18

I am new to R but am interested in using Shiny to create dynamic charts using data stored in a SQL Server database. To enable interactivity, I want to bring in the raw data from the database and perform calculations within R rather than have the database summarize the data.

I am able to connect to the database using RODBC, execute a query, and receive results in a data.frame. However, the read time in R is about 12x longer than than the same query executed in SQL Server Management Studio (SSMS). SSMS takes ~600 ms, whereas R takes about 7.6 seconds. My question is whether I am doing something wrong, or is R just really slow with database access? And if so, are there faster alternatives (e.g. writing the database output to a file and reading the file)?

Some information about the query that may help: The query retrieves about 250K rows with 4 columns. The first column is a date and the other three are numeric values. The machine running R and SSMS is a high-end Win 7 workstation with 32GB of memory. The R command that I am running is:

system.time(df <- sqlQuery(cn, query))

which returns:

user  system elapsed
7.17   0.01   7.58

Interestingly, it appears that the data transfer from SQL to my machine is fast, but that R is busy doing things internally for several seconds before returning the data.frame.
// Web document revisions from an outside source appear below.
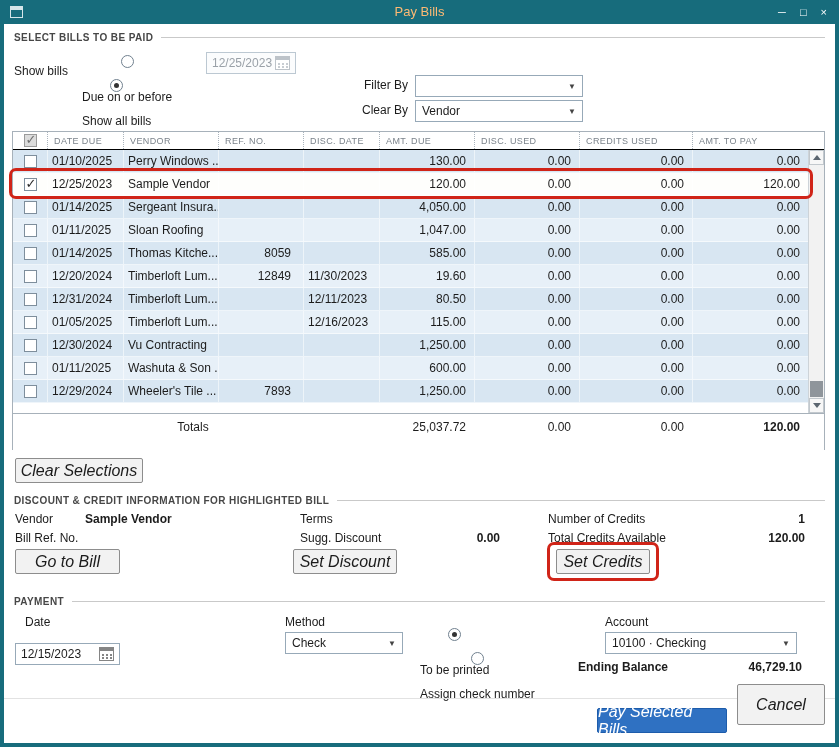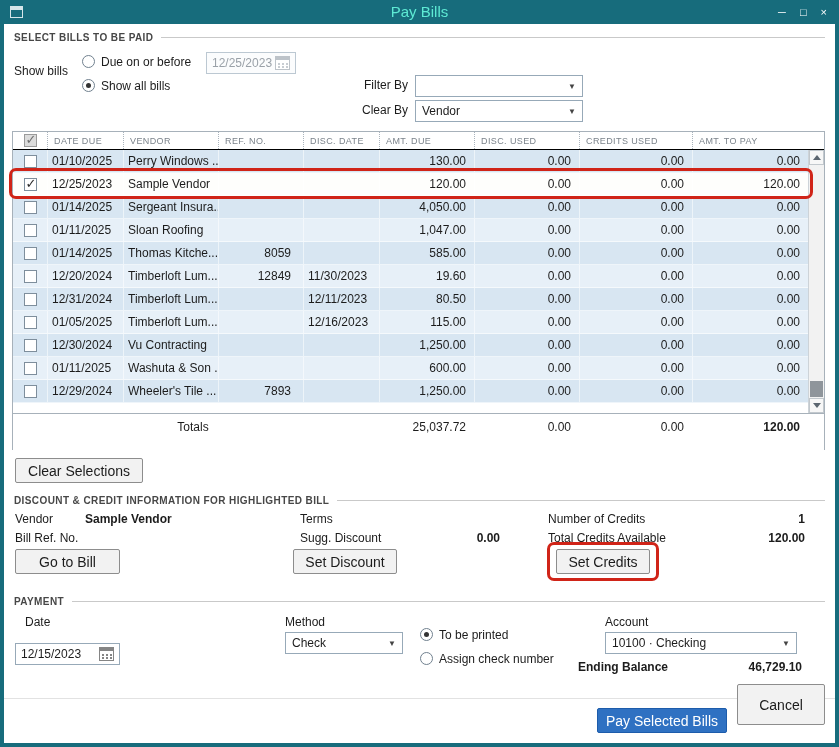"Pay Bills" .titlebar .title { color: #5eead4 -> #fdba74; font-size: 15px -> 13px }
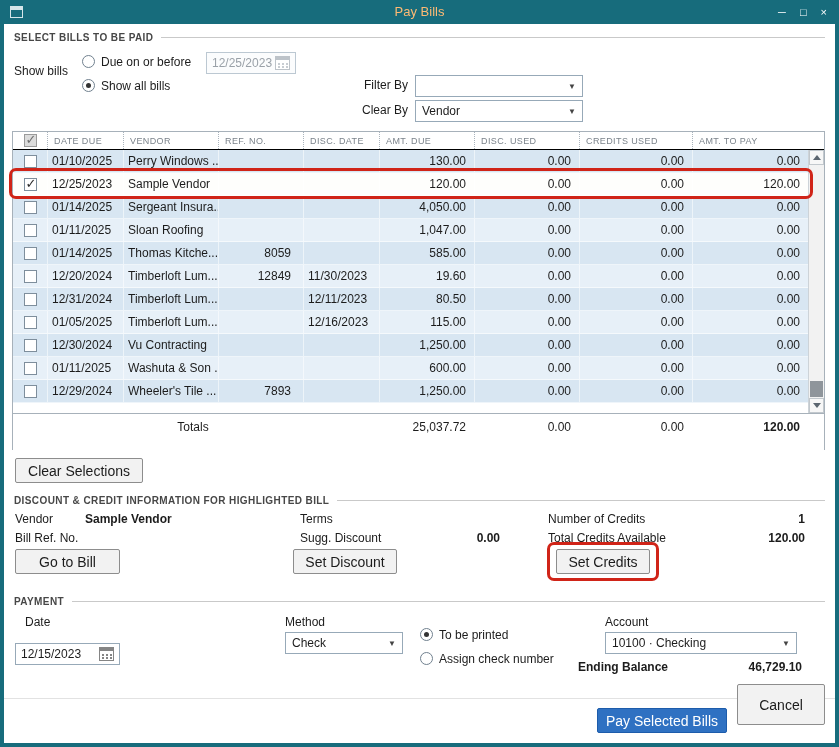"Due on or before" .radio-opt { align-items: none -> center; flex-direction: none -> column; gap: 6px -> 22px }
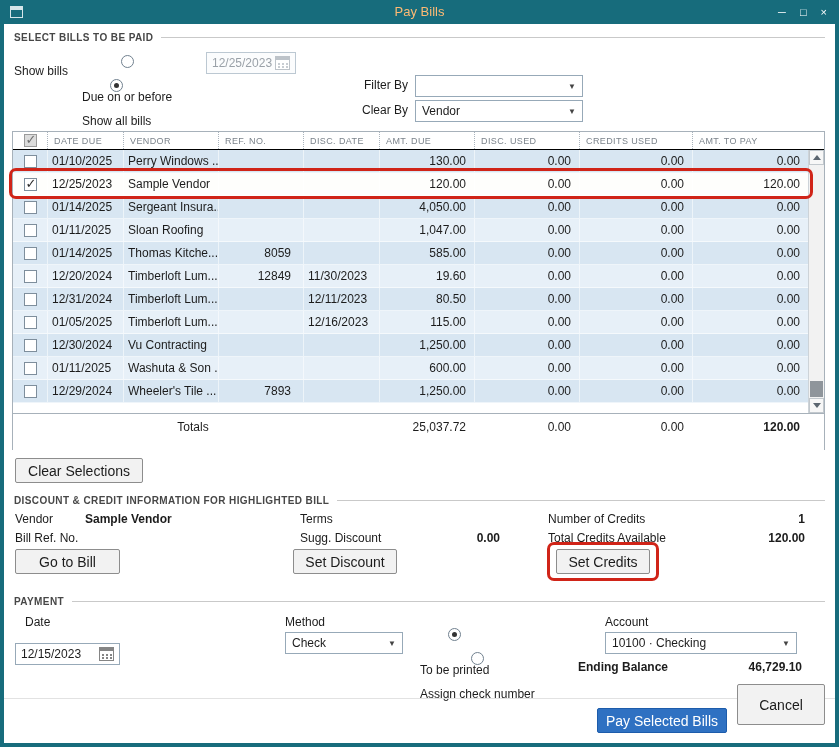"Clear Selections" .btn { font-size: 14px -> 16px; font-style: none -> italic }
I see this because network utilization spikes in the first second and almost immediately returns to near 0. Then several seconds later, the R data.frame returns.

MichaelChirico
  • 33,841
  • 14
  • 113
  • 198
Jayhawk
  • 183
  • 1
  • 1
  • 6
  • Pretty sure it's just that slow, we evaluated it a while back and decided to go another route then using RODBC, it's just way to slow except for very simple queries. – Hansi Jun 19 '15 at 18:25

2 Answers2

15

I would try RJDBC http://cran.r-project.org/web/packages/RJDBC/RJDBC.pdf

with these drivers https://msdn.microsoft.com/en-us/sqlserver/aa937724.aspx

library(RJDBC)
drv <- JDBC("com.microsoft.sqlserver.jdbc.SQLServerDriver","/sqljdbc4.jar") 
con <- dbConnect(drv, "jdbc:sqlserver://server.location", "username", "password")
dbGetQuery(con, "select column_name from table")
Ken Yeoh
  • 876
  • 6
  • 11
  • 2
    Thank you! This absolutely solved the problem. Elapsed time dropped to 0.84 seconds as a result. – Jayhawk Jun 19 '15 at 19:55
  • Can we use RJDBC in windows to speed up the process? – Rishi Oct 02 '18 at 19:29
  • Yes. JDBC (Java Database Connectivity) can be used on OSX/Linux/Windows – Ken Yeoh Oct 12 '18 at 22:33
  • 3
    JDBC(driverClass = "com.microsoft.sqlserver.jdbc.SQLServerDriver", classPath = "~/HTS/Data/R/Functions/Driver/sqljdbc41.jar") Error in .jfindClass(as.character(driverClass)[1]) : class not found Any idea what is causing the problem ? – Dorian Grv Dec 10 '18 at 16:52
  • Im having issues trying to use RJDBC as well. https://stackoverflow.com/questions/71578602/how-to-connect-to-sql-server-via-rjdbc – Andres Mora Apr 04 '22 at 12:42
2

I would make sure that your R timezone - Sys.setenv(TZ='GMT') set to GMT for example - is same as the time zone of the SQL server from where you are pulling data. It could be that the date column is taking a long time to be interpreted especially if it has a timestamp.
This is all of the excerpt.